Accessing ActiveRecord attribute slower than local variable
I was deep in a performance optimization flow when I stumbled upon this part in a ruby-prof graph:
- 17.59% (73.45%) SomeTable::GeneratedAttributeMethods#some_attribute [30263106 calls, 44665545 total]
- 15.24% (86.62%) ActiveRecord::AttributeMethods::Read#_read_attribute [30263106 calls, 49437307 total]
- 11.82% (77.58%) ActiveModel::AttributeSet#fetch_value [30263106 calls, 49068748 total]
- 5.44% (46.06%) ActiveModel::AttributeSet#[] [30263106 calls, 49303667 total]
- 2.32% (42.58%) Hash#[] [30263106 calls, 72892138 total]
- 2.05% (17.36%) ActiveModel::Attribute#value [30263106 calls, 49274896 total]
ActiveRecord stores attributes internally in a hash, which is more expensive than I expected.
Naturally, I benchmarked this to come up with a faster access method. I tried various alternative methods and although sources on the internet suggested some might be faster, no ActiveRecord-native way of accessing attributes was faster than the standard method.
This gist contains the benchmark I ran.
The only way I could speed up access was by caching the value in a local instance variable, like this:
class Records < ActiveRecord::Base
def ivar_some_string
@ivar_some_string ||= _read_attribute('some_string')
end
end
I tested this on arm64-darwin25 and x86_64-linux, and it turns out that instance variable lookups
are 2 to 3 times faster than standard ActiveRecord attribute access.
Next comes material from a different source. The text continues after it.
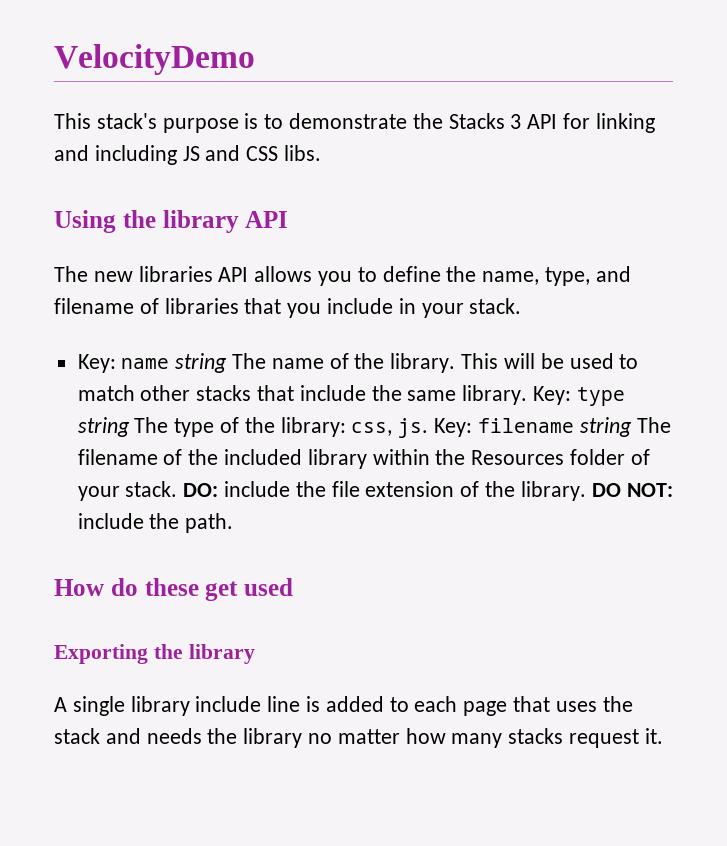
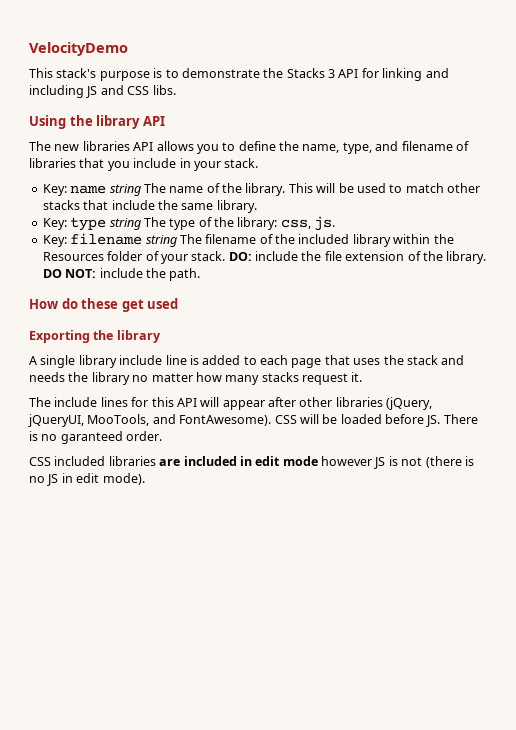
(528, 395) none -> (257, 206) //
(429, 428) none -> (336, 223) //
(663, 736) none -> [29,397,433,410] [28,414,478,427] [29,431,163,444] [29,456,474,469] [29,473,145,486] // The include lines for this API will appear after other libraries (jQuery, jQueryUI, MooTools, and FontAwesome). CSS will be loaded before JS. There is no garanteed order. // CSS included libraries are included in edit mode however JS is not (there is no JS in edit mode).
I would not generally recommend this optimisation, but in some edge cases, it might be worth a try.
Here are the relevant snippets from the output of the benchmark script:
Records#1 some_string="123456"
Ruby: ruby 4.0.4 (2026-05-12 revision b89eb1bcbf) +PRISM [arm64-darwin25]
ActiveRecord: 8.1.3
ruby 4.0.4 (2026-05-12 revision b89eb1bcbf) +PRISM [arm64-darwin25]
Calculating -------------------------------------
some_string (public accessor)
4.880M (± 1.1%) i/s (204.94 ns/i) - 24.418M in 5.004799s
ivar_some_string (memoized ivar)
15.393M (± 1.9%) i/s (64.96 ns/i) - 78.333M in 5.090594s
Comparison:
some_string (public accessor): 4879503.2 i/s
ivar_some_string (memoized ivar): 15393424.8 i/s - 3.15x faster
Fun fact, in 65 nanoseconds, light travels 20 meters, and a 3GHz CPU performs 200 cycles.